▶ _Task objective_:
Report each line of the data that contains the string "letter".

[Stored data]
★ ★ ★ ★ ★
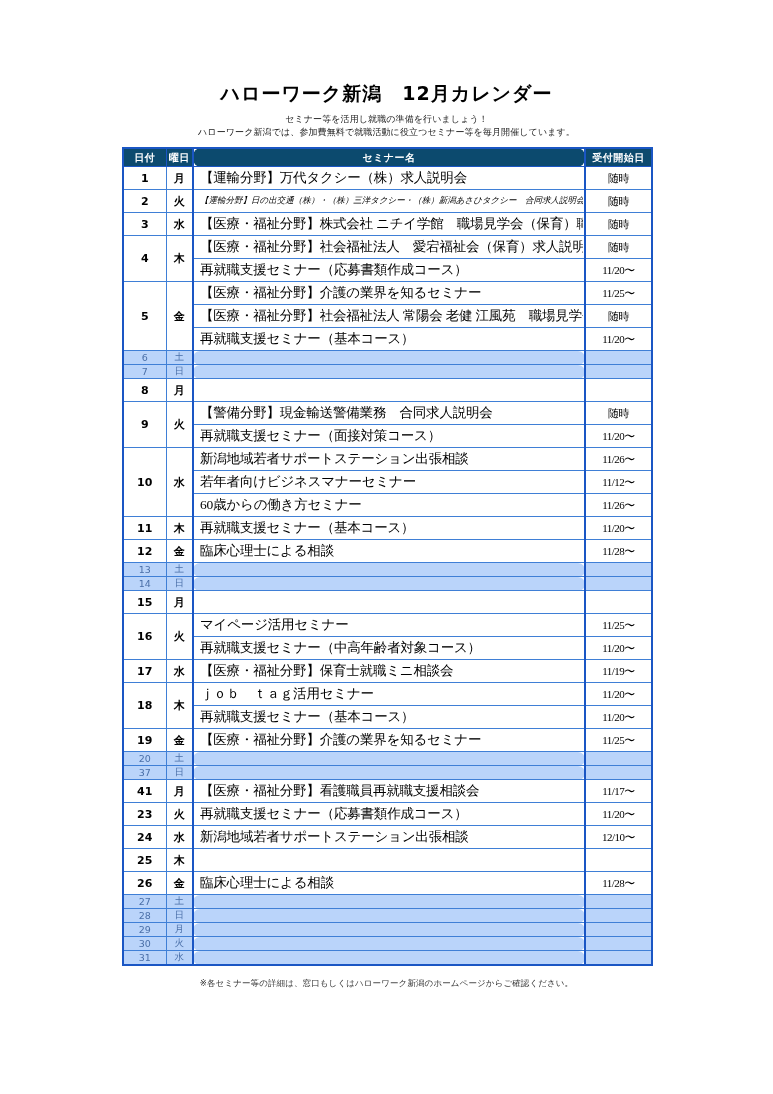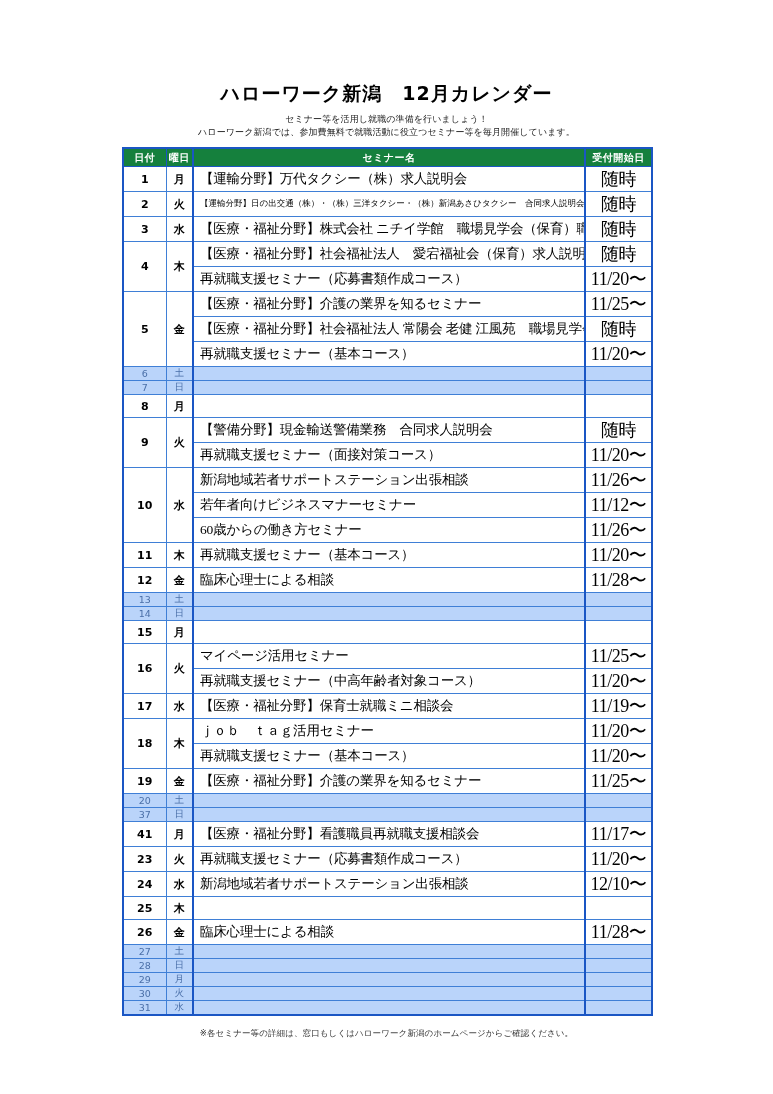--- a/index.html
+++ b/index.html
@@ -58,7 +58,7 @@
   table.cal col.c-recv { width: 67px; }
 
   thead th {
-    background: #15803d;
+    background: #0c4a6e;
     color: #ffffff;
     font-family: "DejaVu Sans", "Liberation Sans", sans-serif;
     font-weight: bold;

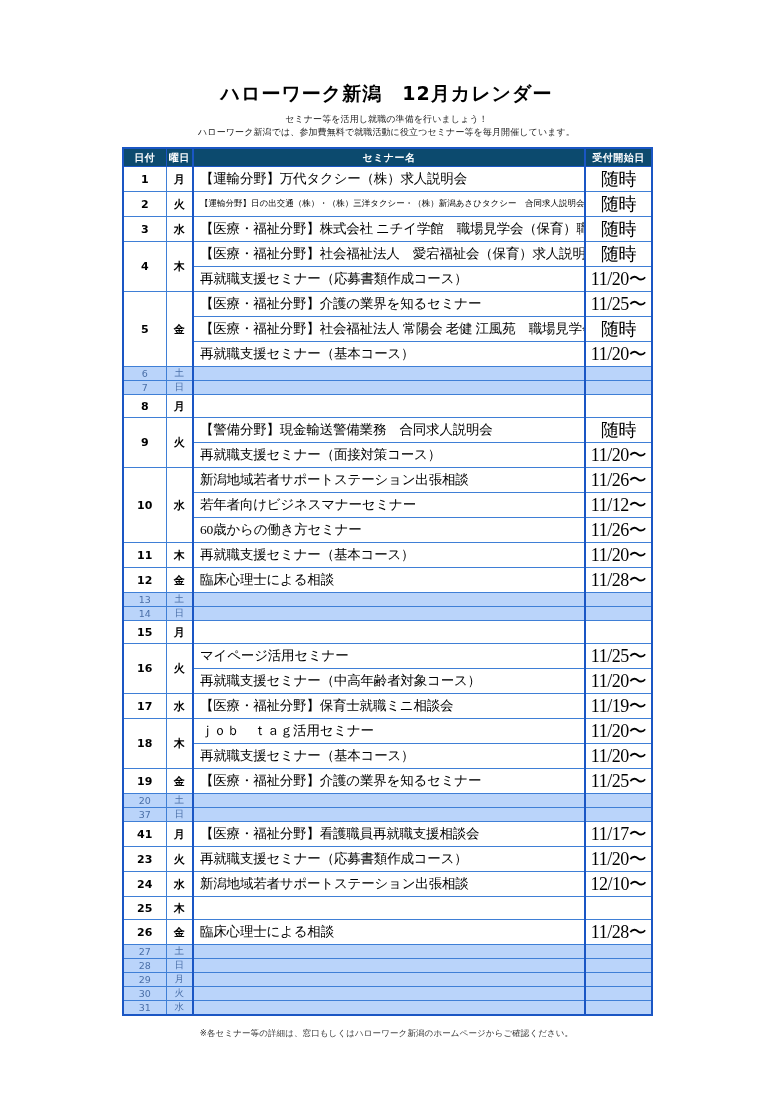--- a/index.html
+++ b/index.html
@@ -102,7 +102,7 @@
   }
   
   td.dow, thead th.dow { border-right: 2px solid #1a56c4; }
-  td.name, thead th.name { border-right: 2px solid #1a56c4; }
+  td.name, thead th.name { border-right: 2px solid #1a56c4; border-radius: 8px; }
 
   tr.weekend td {
     background: #bad4fa;

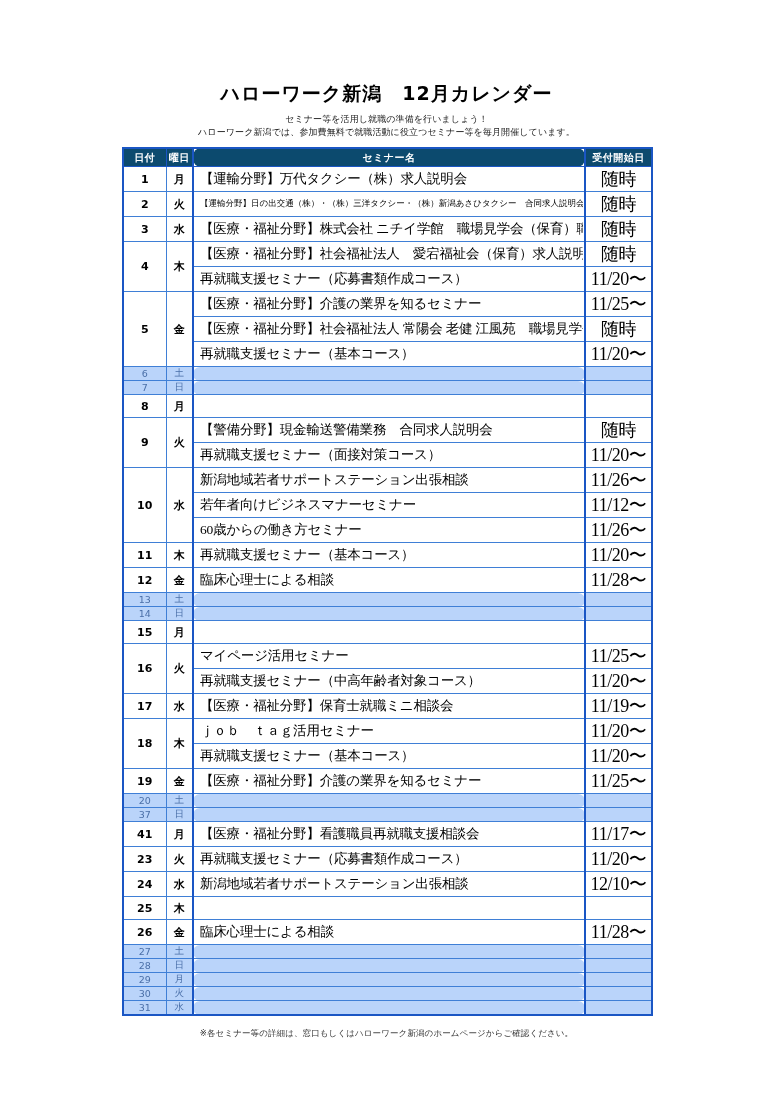--- a/index.html
+++ b/index.html
@@ -97,7 +97,7 @@
   }
   td.recv {
     text-align: center;
-    font-size: 18px;
+    font-size: 11px;
     letter-spacing: -0.5px;
   }
   

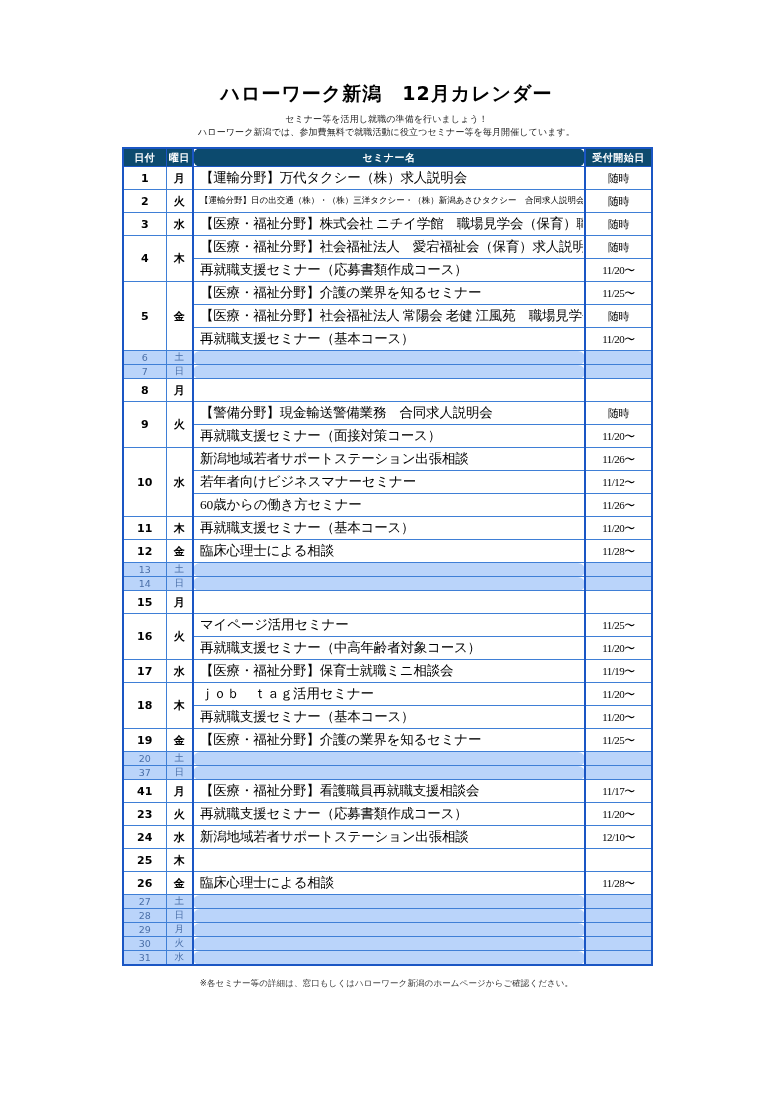--- a/index.html
+++ b/index.html
@@ -94,6 +94,7 @@
   td.name.small {
     font-size: 8.5px;
     letter-spacing: 0px;
+    font-style: italic;
   }
   td.recv {
     text-align: center;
★ ★ ★ ★ ★
▶ _Task response_:
     letter-spacing: -0.5px;
     letter-spacing: 0px;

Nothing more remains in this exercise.